# Assignment:
Would you pull out every line of the material that contains the string "days"?

# Task input:
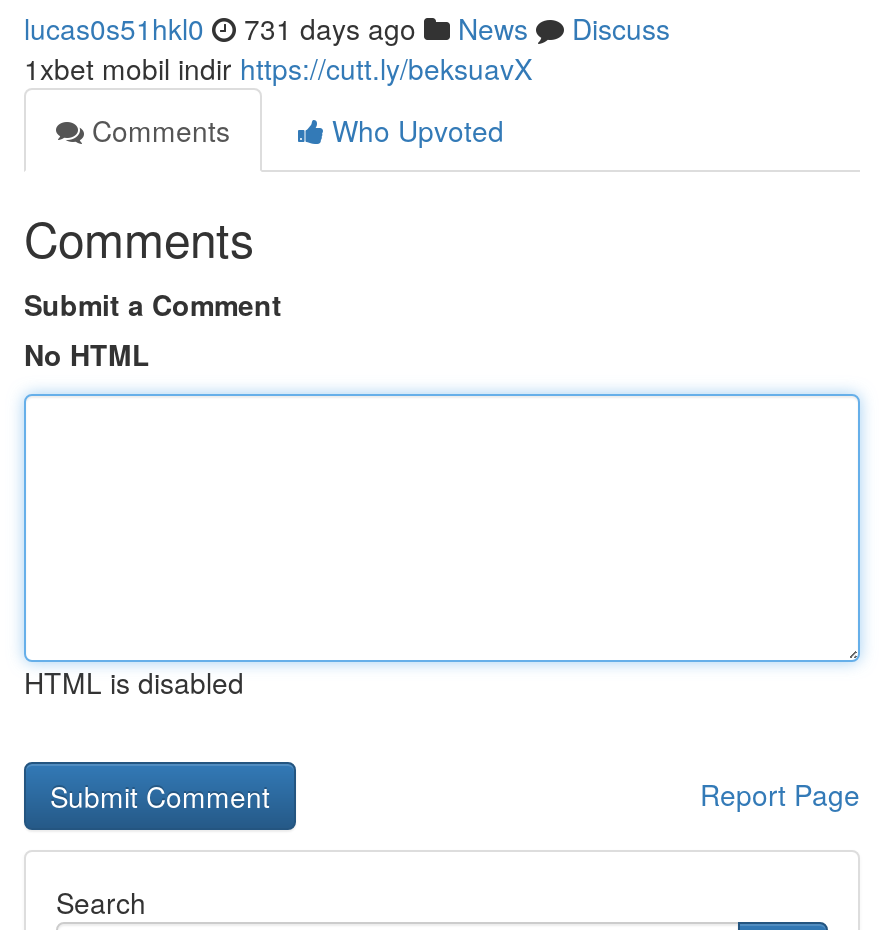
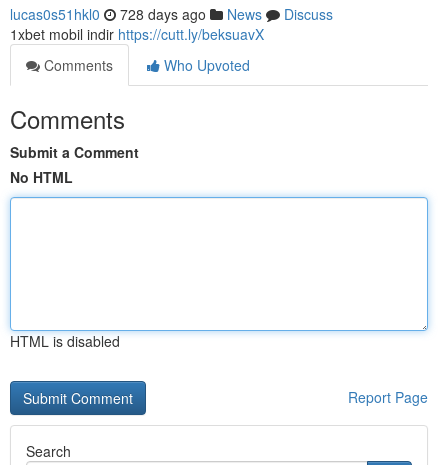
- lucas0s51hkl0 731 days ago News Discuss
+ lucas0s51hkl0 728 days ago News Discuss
---
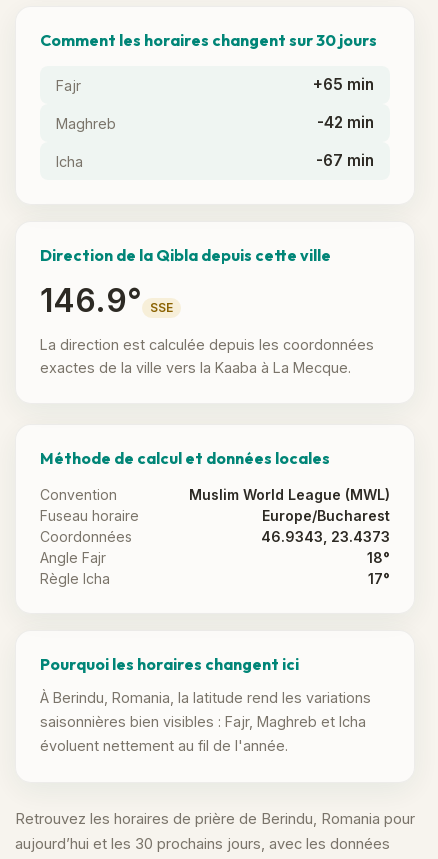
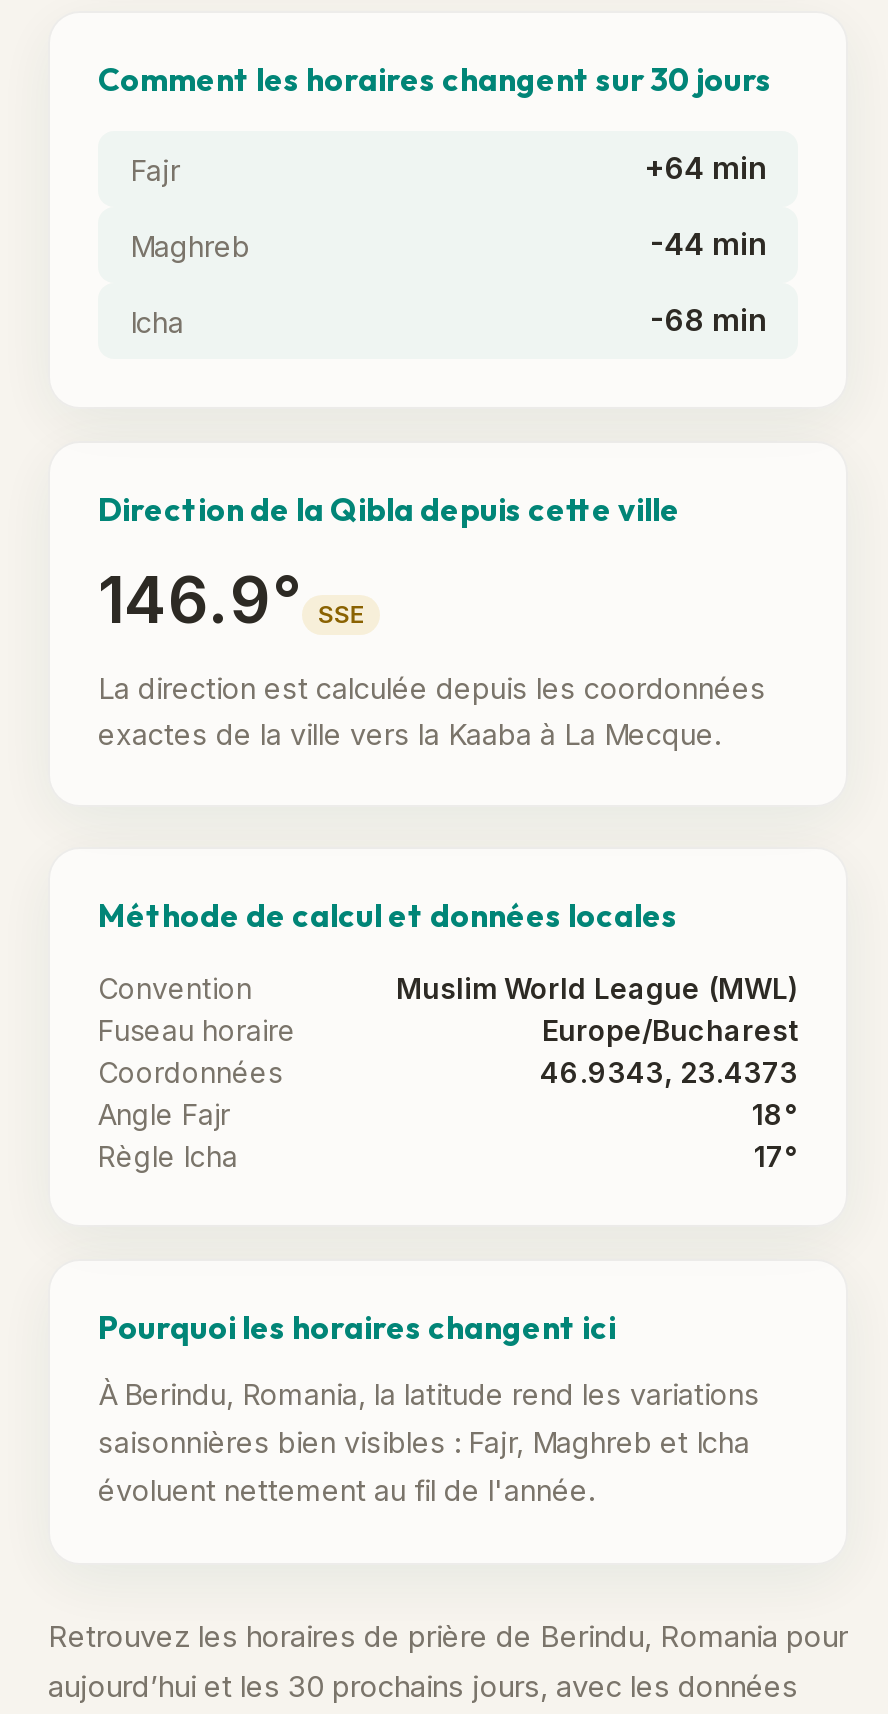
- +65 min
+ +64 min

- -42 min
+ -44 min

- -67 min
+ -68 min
--
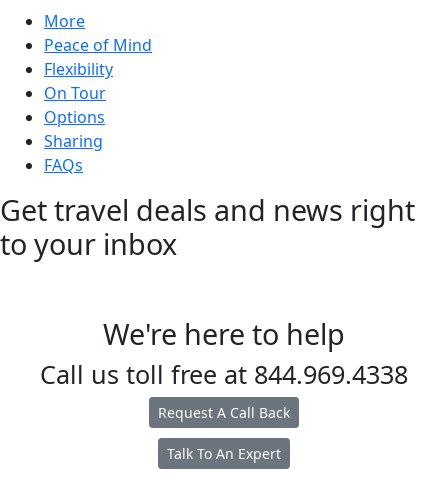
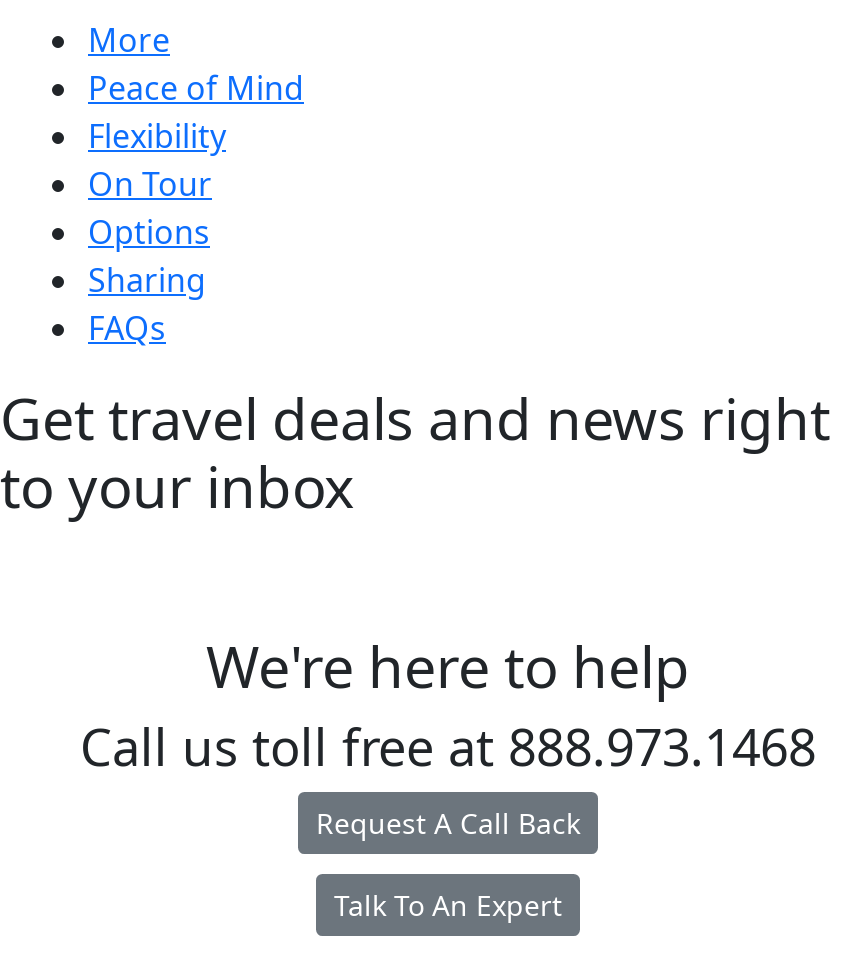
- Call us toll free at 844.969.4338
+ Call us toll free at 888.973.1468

# Solution below:
- lucas0s51hkl0 731 days ago News Discuss
+ lucas0s51hkl0 728 days ago News Discuss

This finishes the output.